ASSIGNMENT: Write out the lines of the records from the one containing "[108,1028,209,1043] run build" to the very last, keeping each exactly as it is.

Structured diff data
=== Section Start ===
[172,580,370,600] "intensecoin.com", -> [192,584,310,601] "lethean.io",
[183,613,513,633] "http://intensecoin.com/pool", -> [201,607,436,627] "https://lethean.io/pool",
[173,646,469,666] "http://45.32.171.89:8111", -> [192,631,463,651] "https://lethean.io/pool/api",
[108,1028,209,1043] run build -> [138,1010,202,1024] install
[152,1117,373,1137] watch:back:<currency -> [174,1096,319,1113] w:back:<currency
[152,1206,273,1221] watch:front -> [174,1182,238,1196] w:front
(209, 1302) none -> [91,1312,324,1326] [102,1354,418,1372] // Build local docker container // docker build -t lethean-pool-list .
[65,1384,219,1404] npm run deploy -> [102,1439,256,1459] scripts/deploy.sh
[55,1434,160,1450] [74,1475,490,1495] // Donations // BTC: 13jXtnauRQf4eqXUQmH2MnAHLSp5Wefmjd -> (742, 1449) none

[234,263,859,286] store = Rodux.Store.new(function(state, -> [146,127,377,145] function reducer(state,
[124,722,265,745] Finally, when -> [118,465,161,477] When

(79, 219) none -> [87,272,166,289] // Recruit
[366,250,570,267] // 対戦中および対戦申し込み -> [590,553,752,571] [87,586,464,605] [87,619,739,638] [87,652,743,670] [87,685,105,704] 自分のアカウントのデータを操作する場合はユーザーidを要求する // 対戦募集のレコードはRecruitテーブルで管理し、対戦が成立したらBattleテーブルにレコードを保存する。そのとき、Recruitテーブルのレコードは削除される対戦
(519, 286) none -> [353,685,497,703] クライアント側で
=== Section End ===
OUTPUT FOR THIS EXERCISE:
[108,1028,209,1043] run build -> [138,1010,202,1024] install
[152,1117,373,1137] watch:back:<currency -> [174,1096,319,1113] w:back:<currency
[152,1206,273,1221] watch:front -> [174,1182,238,1196] w:front
(209, 1302) none -> [91,1312,324,1326] [102,1354,418,1372] // Build local docker container // docker build -t lethean-pool-list .
[65,1384,219,1404] npm run deploy -> [102,1439,256,1459] scripts/deploy.sh
[55,1434,160,1450] [74,1475,490,1495] // Donations // BTC: 13jXtnauRQf4eqXUQmH2MnAHLSp5Wefmjd -> (742, 1449) none

[234,263,859,286] store = Rodux.Store.new(function(state, -> [146,127,377,145] function reducer(state,
[124,722,265,745] Finally, when -> [118,465,161,477] When

(79, 219) none -> [87,272,166,289] // Recruit
[366,250,570,267] // 対戦中および対戦申し込み -> [590,553,752,571] [87,586,464,605] [87,619,739,638] [87,652,743,670] [87,685,105,704] 自分のアカウントのデータを操作する場合はユーザーidを要求する // 対戦募集のレコードはRecruitテーブルで管理し、対戦が成立したらBattleテーブルにレコードを保存する。そのとき、Recruitテーブルのレコードは削除される対戦
(519, 286) none -> [353,685,497,703] クライアント側で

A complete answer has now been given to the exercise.